Okay, so there are still a few dozen copies in public libraries. Maybe we can track them down and eliminate page 27 while we hunt for the original source material.

"The Book of Shadows," Helen says.

The grimoire, as witches call it. The book of spells. All the power in the world.

The doorbell rings, and the next man drops his baggy shorts and peels off his T-shirt and tells us his name is Hedgehog. The details about Hedgehog include the empty skin shaking on his arms and chest and ass. His curly black pubic hair matches the couple of hairs stuck to my palm after we shake hands.
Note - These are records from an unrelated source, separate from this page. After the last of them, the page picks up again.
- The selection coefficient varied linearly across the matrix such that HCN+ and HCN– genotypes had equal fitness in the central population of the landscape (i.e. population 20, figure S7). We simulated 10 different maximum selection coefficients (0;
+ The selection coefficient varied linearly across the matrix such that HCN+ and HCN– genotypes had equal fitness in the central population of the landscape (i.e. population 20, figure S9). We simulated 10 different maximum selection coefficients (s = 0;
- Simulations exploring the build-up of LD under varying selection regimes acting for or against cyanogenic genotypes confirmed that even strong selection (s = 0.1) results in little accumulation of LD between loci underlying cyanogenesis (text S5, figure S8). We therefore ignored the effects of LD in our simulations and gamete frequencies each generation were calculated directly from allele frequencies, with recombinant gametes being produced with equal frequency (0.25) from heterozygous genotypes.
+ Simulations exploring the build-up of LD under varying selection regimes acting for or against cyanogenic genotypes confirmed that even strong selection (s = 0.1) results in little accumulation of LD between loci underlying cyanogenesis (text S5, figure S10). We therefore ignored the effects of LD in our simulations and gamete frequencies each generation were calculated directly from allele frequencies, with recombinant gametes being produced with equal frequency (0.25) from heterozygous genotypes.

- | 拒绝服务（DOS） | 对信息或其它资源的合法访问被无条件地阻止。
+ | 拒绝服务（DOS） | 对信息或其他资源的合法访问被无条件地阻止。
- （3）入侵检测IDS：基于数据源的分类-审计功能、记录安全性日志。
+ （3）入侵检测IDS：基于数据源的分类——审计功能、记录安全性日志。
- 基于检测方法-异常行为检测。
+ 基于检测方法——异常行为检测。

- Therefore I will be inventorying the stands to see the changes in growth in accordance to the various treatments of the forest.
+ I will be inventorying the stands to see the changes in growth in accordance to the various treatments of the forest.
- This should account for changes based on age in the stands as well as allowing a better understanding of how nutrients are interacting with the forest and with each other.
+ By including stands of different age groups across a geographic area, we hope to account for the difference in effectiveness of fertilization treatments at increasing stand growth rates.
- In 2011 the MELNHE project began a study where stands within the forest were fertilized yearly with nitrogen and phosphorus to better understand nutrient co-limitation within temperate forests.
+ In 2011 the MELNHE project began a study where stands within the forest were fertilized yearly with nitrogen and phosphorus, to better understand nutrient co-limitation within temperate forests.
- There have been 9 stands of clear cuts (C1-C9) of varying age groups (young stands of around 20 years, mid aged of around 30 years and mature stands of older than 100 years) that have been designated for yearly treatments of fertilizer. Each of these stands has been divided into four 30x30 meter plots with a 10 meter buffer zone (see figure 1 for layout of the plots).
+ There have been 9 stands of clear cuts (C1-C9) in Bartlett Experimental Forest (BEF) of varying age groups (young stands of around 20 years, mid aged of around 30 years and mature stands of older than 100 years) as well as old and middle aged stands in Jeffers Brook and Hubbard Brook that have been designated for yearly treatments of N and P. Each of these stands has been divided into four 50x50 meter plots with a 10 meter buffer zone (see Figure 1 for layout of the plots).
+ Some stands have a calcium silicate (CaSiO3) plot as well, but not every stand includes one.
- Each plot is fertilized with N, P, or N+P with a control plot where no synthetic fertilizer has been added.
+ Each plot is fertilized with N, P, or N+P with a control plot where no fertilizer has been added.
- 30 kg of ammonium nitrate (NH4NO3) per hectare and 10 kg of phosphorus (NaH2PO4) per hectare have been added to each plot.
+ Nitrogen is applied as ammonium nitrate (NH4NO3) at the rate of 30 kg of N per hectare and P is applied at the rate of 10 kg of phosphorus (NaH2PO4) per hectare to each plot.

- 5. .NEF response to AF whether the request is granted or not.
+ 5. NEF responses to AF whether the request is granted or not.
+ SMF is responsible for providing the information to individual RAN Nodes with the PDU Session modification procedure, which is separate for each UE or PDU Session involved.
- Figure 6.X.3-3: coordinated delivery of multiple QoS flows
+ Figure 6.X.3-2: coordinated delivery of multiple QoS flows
Helen's hands draw up inside the cuffs of her coat sleeves, and she goes to the mantel, takes an orange from the altar, and starts to peel it.

A man named Badger with a real parrot on one shoulder arrives. A woman named Clematis arrives. A Lobelia arrives. A Bluebird ring's the doorbell. Then a Possum. Then someone named Lentils arrives, or someone brings lentils, it's not clear which. Helen drinks another sacrifice. Mona comes out of the kitchen with Oyster, but without her bathrobe.

What's left is a pile of dirty clothes inside the front door, and Helen and I are the only ones still dressed. Deep in the pile a phone rings, and Sparrow digs it out. Wearing just her black-framed glasses, her breasts hanging as she leans over the pile, Sparrow answers the phone, "Dormer, Dingus and Diggs, Attorneys-at-Law ..." She says, "Describe the rash, please."